(Detected change data)

--

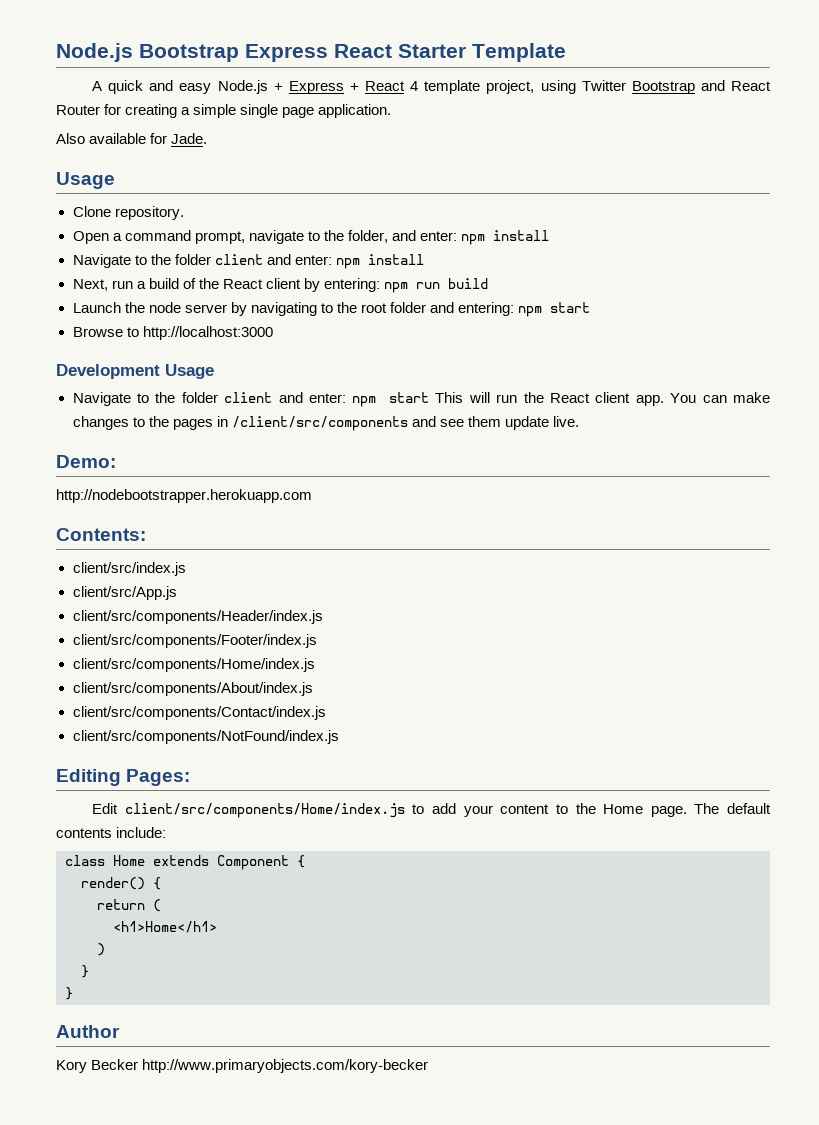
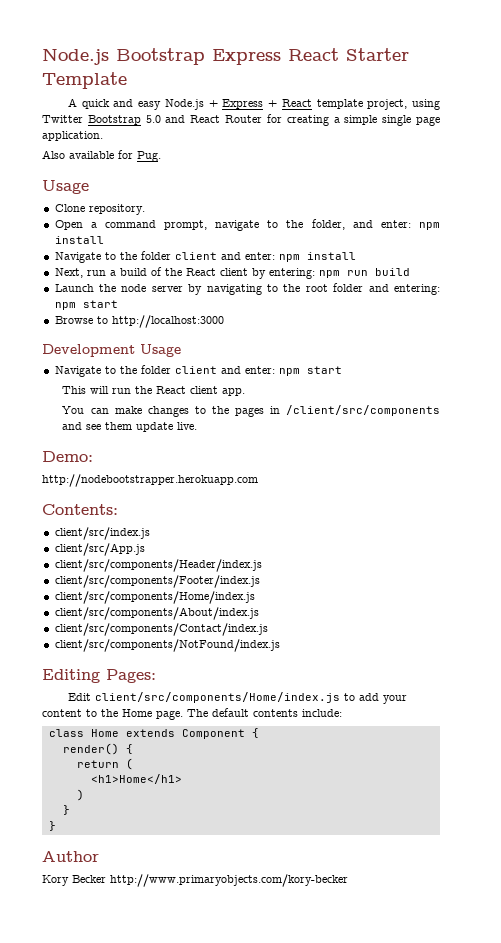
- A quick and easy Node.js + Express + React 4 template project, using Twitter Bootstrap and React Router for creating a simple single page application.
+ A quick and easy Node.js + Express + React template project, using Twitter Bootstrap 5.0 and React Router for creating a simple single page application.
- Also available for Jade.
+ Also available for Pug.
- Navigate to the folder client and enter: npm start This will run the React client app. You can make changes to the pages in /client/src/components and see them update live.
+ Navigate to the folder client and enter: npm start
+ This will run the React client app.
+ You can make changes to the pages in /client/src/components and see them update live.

--

Every line from the first line of the entries above through the line with "available for Pug." must be repeated exactly, and pictures must not be.

- A quick and easy Node.js + Express + React 4 template project, using Twitter Bootstrap and React Router for creating a simple single page application.
+ A quick and easy Node.js + Express + React template project, using Twitter Bootstrap 5.0 and React Router for creating a simple single page application.
- Also available for Jade.
+ Also available for Pug.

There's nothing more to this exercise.